Your task: The job is to output each record exactly as it stands, pictures excluded.
================
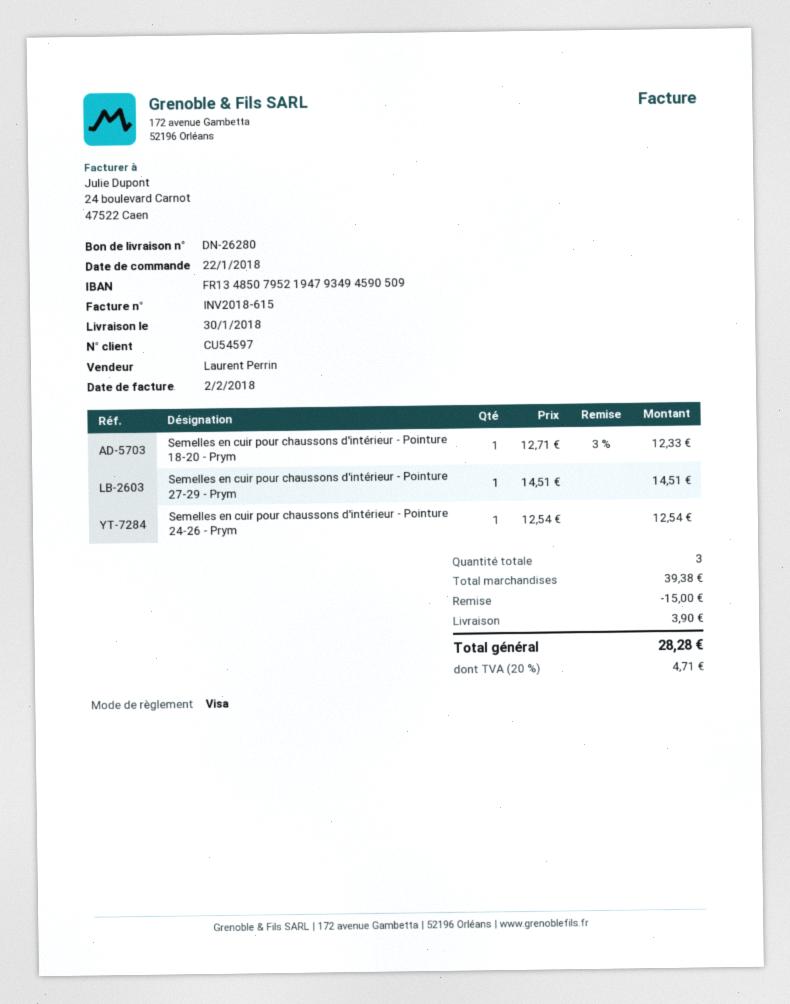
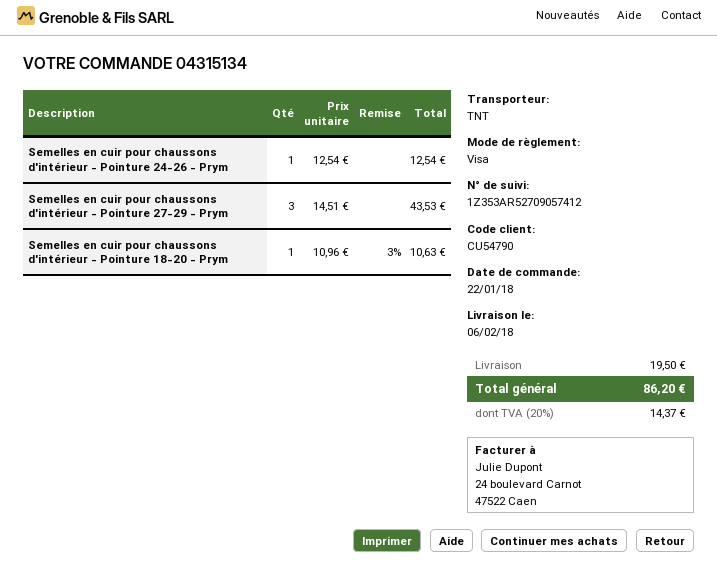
delivery date: 2018-01-30 -> 2018-02-06
customer number: CU54597 -> CU54790
Semelles en cuir pour chaussons d'intérieur - Pointure 18-20 - Prym: 1 x 12.71 - 3% = 12.33 -> 1 x 10.96 - 3% = 10.63
Semelles en cuir pour chaussons d'intérieur - Pointure 27-29 - Prym: 1 x 14.51 = 14.51 -> 3 x 14.51 = 43.53
discount: 15.00 -> none
shipping: 3.90 -> 19.50
tax: 20% = 4.71 -> 20% = 14.37
total: 28.28 -> 86.20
================
Answer below:
delivery date: 2018-01-30 -> 2018-02-06
customer number: CU54597 -> CU54790
Semelles en cuir pour chaussons d'intérieur - Pointure 18-20 - Prym: 1 x 12.71 - 3% = 12.33 -> 1 x 10.96 - 3% = 10.63
Semelles en cuir pour chaussons d'intérieur - Pointure 27-29 - Prym: 1 x 14.51 = 14.51 -> 3 x 14.51 = 43.53
discount: 15.00 -> none
shipping: 3.90 -> 19.50
tax: 20% = 4.71 -> 20% = 14.37
total: 28.28 -> 86.20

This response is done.